IGOR FERNÁNDEZ
PSICOLOGÍA

Lo que querría hacer por ti

Hay quien piensa que el altruismo no existe, que todo lo hacemos por alguna razón; en concreto, alguna que nos beneficia. Una visión utilitarista de las cosas define entonces nuestra motivación como una fuerza que tiene origen y fin en nosotros mismos, por lo que todo lo que sucede entre esos dos puntos –nuestras acciones– se fundamenta en la previsión de alguna ganancia personal, por muy desinteresadas que parezcan dichas acciones en un principio.

Hay quien piensa que actuar desinteresadamente es como actuar sin motivo, como si no prever un beneficio al iniciar una acción, la convirtiera en algo absurdo, sin sentido. Y cuando llegamos a conclusiones así, es como si no pudiera haber ninguna otra explicación aparte de la dicha; ninguna duda para indagar y entender por qué una persona haría algo por otra sin esperar nada a cambio. Y sin embargo, es algo que simplemente sucede; la compasión, la solidaridad, el amor, que es al fin y al cabo de lo que estamos hablando, es evidente que sucede.

Encender el televisor para ver las noticias tiene a menudo un efecto desesperanzador. Se reproducen ante nosotros una serie inacabable de catástrofes humanas que a menudo tienen el odio como motivador y terminamos estando versados en la variedad de formas de actuar dicho odio, a cada cual más impactante. Sin embargo, nos es extraña la expresión de amor cuando la vemos, más allá del amor romántico entre una pareja de película o el amor entre padres, madres e hijos.

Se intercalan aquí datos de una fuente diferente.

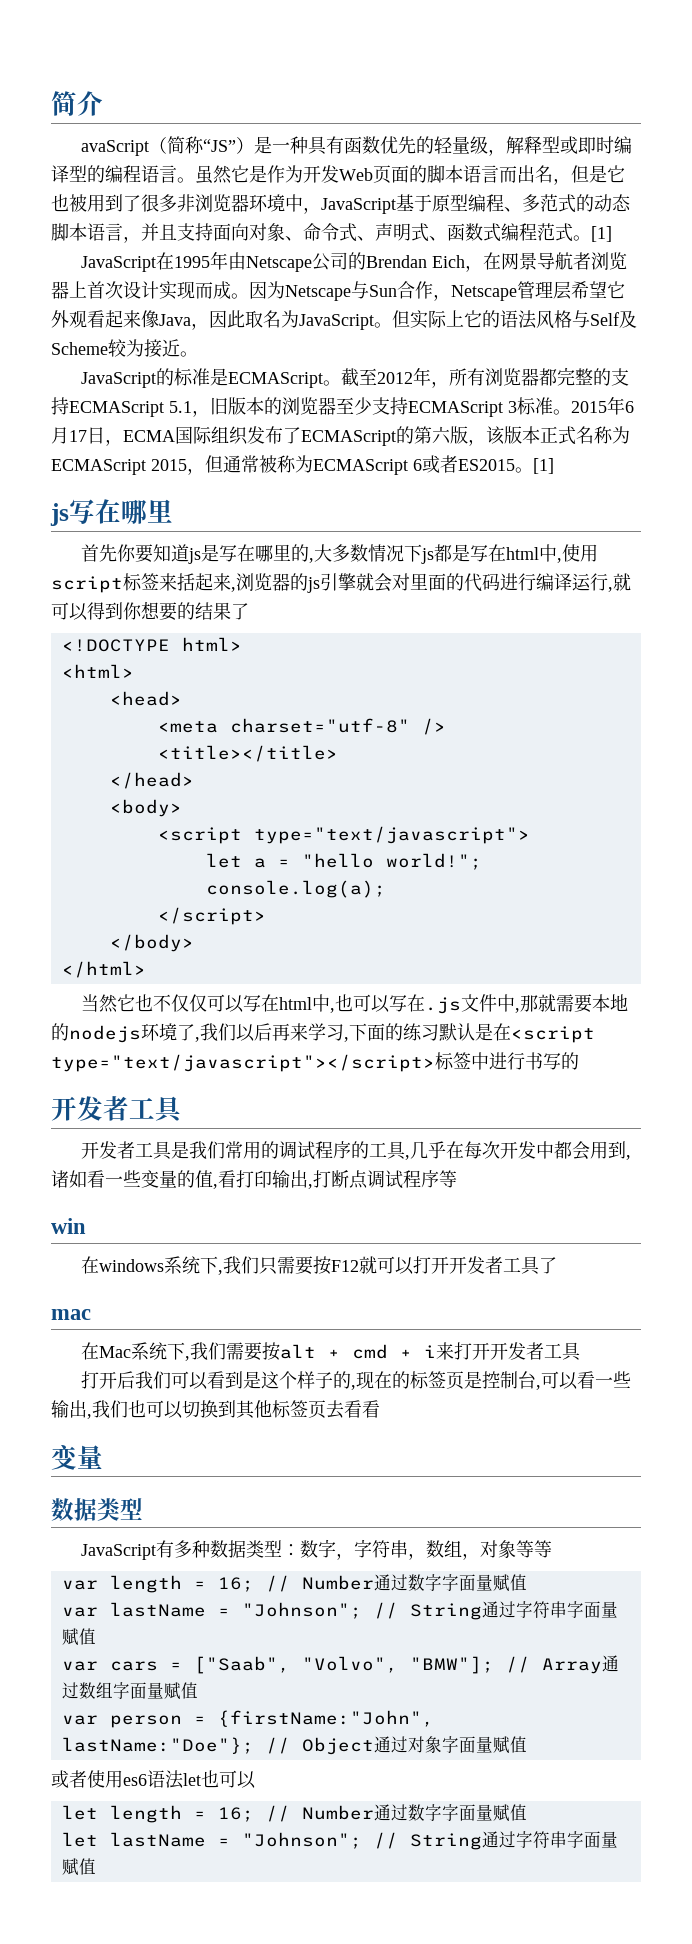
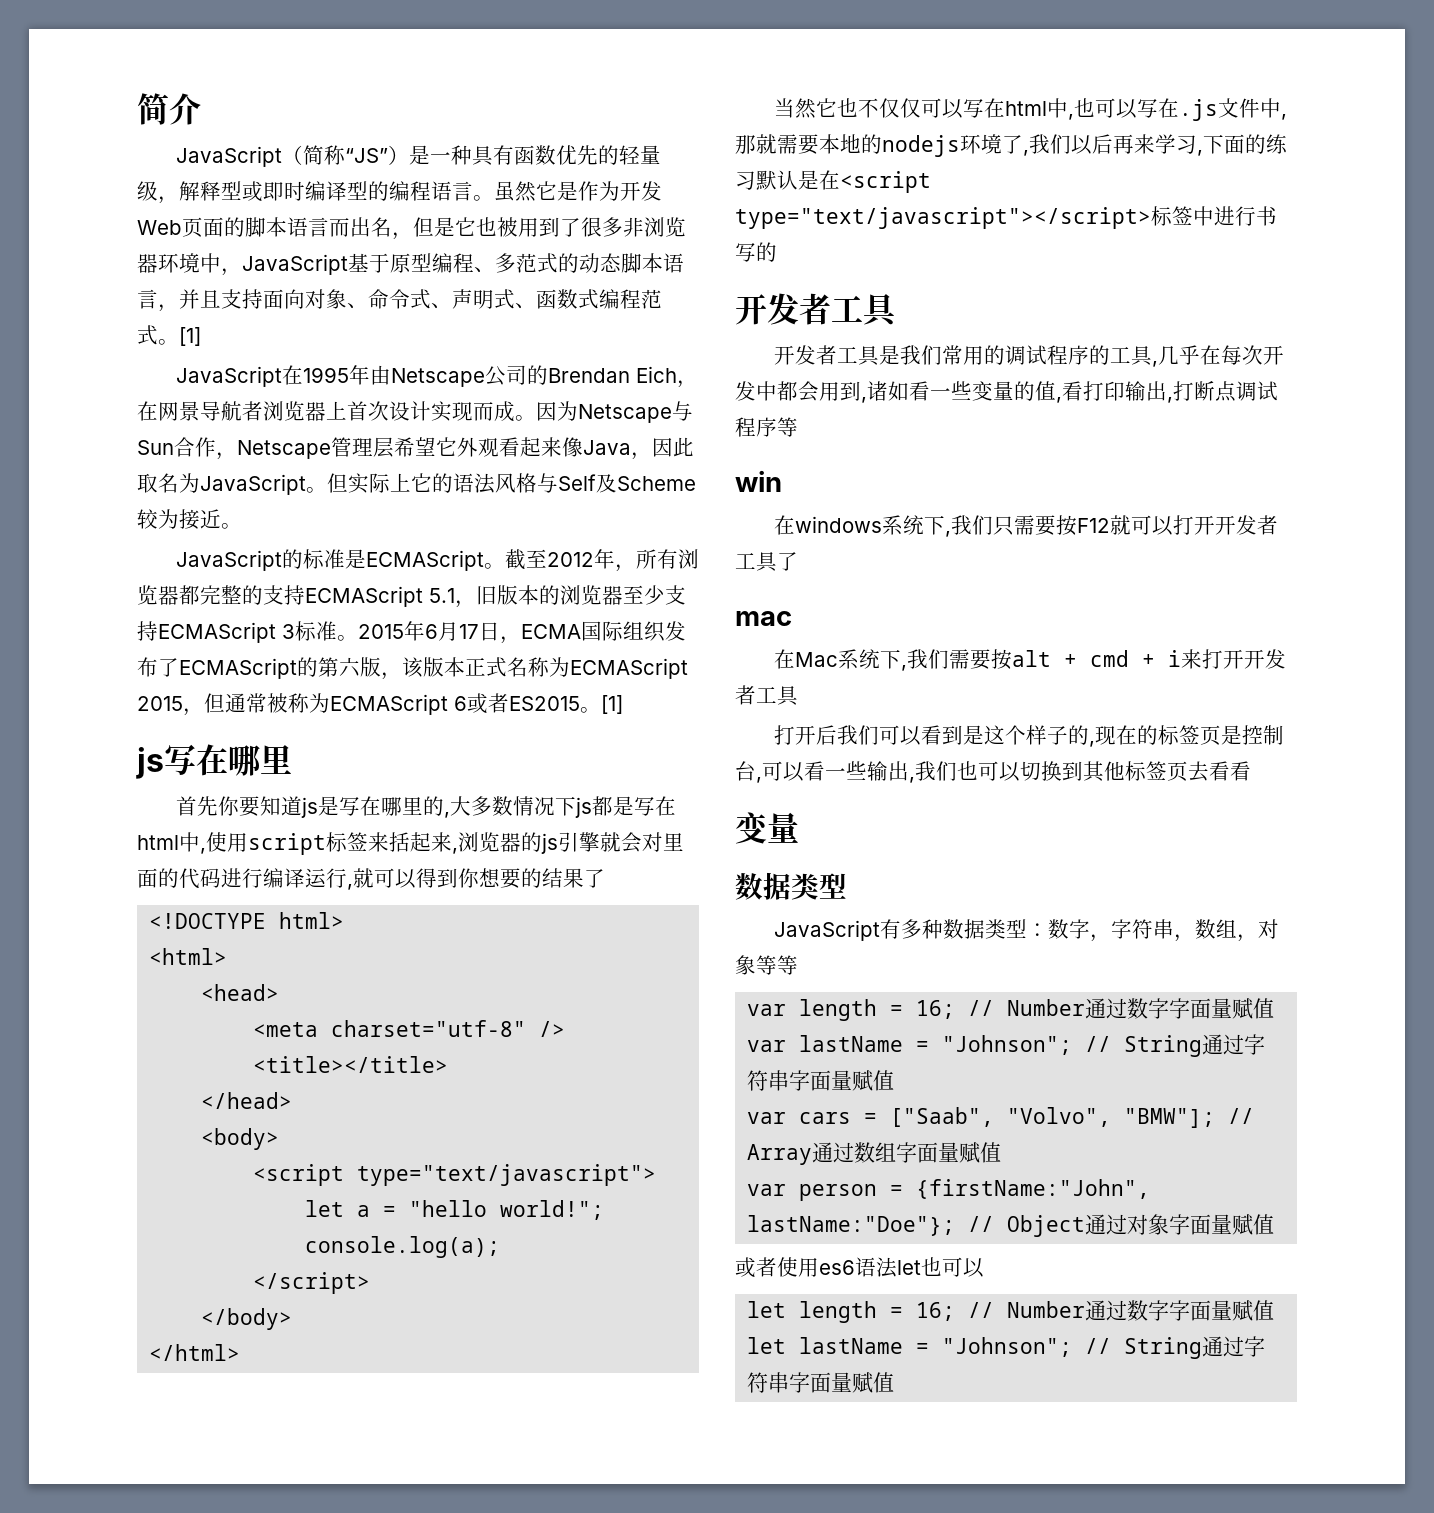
- avaScript（简称“JS”）是一种具有函数优先的轻量级，解释型或即时编译型的编程语言。
+ JavaScript（简称“JS”）是一种具有函数优先的轻量级，解释型或即时编译型的编程语言。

Pero, ¿puede existir el amor entre dos personas desconocidas? Obviamente me pregunto por ese afecto no romántico ni con tintes sexuales, sino por un deseo de bienestar para el otro, que pueda dispensarse sin mirar a quién. ¿Es posible sin esperar contrapartida más allá de esa conexión? A veces los sicólogos, siquiatras, filósofos o sociólogos intentamos dar una explicación a todos los fenómenos humanos buscando su origen, su causa y su curso para tratar de predecir y explicar por qué hacemos las cosas. Y a menudo nos enzarzamos en que las razones deben ser tan positivistas y concretas, que terminan sonando simplistas, reduccionistas e incluso poco humanas. Y es habitual que no consideremos el amor, la compasión o la solidaridad, como una de ellas. Parece no ser motivo suficiente para explicar algunas conductas altruistas e incluso terminamos proyectando en estos comportamientos algún grado de suspicacia, la sospecha del embaucamiento o el buenismo.

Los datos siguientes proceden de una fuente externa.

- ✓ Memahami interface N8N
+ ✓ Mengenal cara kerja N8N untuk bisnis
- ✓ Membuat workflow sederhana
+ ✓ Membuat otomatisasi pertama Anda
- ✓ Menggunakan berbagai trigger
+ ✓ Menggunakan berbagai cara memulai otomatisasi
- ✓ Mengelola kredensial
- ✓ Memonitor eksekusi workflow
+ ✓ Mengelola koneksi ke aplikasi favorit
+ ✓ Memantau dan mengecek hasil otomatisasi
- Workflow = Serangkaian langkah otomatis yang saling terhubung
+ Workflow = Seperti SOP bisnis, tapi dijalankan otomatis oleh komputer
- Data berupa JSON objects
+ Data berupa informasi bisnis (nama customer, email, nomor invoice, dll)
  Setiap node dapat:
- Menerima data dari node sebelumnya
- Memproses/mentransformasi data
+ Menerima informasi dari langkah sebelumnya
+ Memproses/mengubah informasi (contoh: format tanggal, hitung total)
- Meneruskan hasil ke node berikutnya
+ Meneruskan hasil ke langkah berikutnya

Supongo que parte de nuestra desconfianza cuando alguien hace algo «demasiado bueno» o «da duros a cuatro pesetas» viene alimentada por cierta experiencia propia o ajena, pero también por una cultura que a menudo menosprecia el valor de algunas cualidades profundamente humanas, como la capacidad de simbolizar, abstraer, imaginar, en favor de aquellas que nos permiten adaptarnos aquí y ahora, nuestra faceta más técnica.

Un día, un buen amigo, en una conversación sobre estos temas, me espetaba alegremente que «no vamos a llegar a ninguna conclusión en esta discusión, porque tú buscas el amor y yo, la verdad». Y me dio qué pensar. Más allá de mi persona, me hizo reflexionar en cómo habíamos llegado a ese extremo: de un lado, la voluntad, el pragmatismo, el cálculo de costes y beneficios, y por otro, el afecto, la simpatía, el vínculo. Como si en algún momento, igual que a lo largo de la historia hemos separado en nosotros el alma y el cuerpo, la razón y la emoción, también hubiéramos escindido la motivación de amar de otras motivaciones más propias de la mente analítica y de nuestra voluntad. Y en estas dicotomías, parece que tenemos que elegir un bando, sin entender el amor que hay en las decisiones analíticas que hacemos, ni el análisis en la decisión de a quién amamos.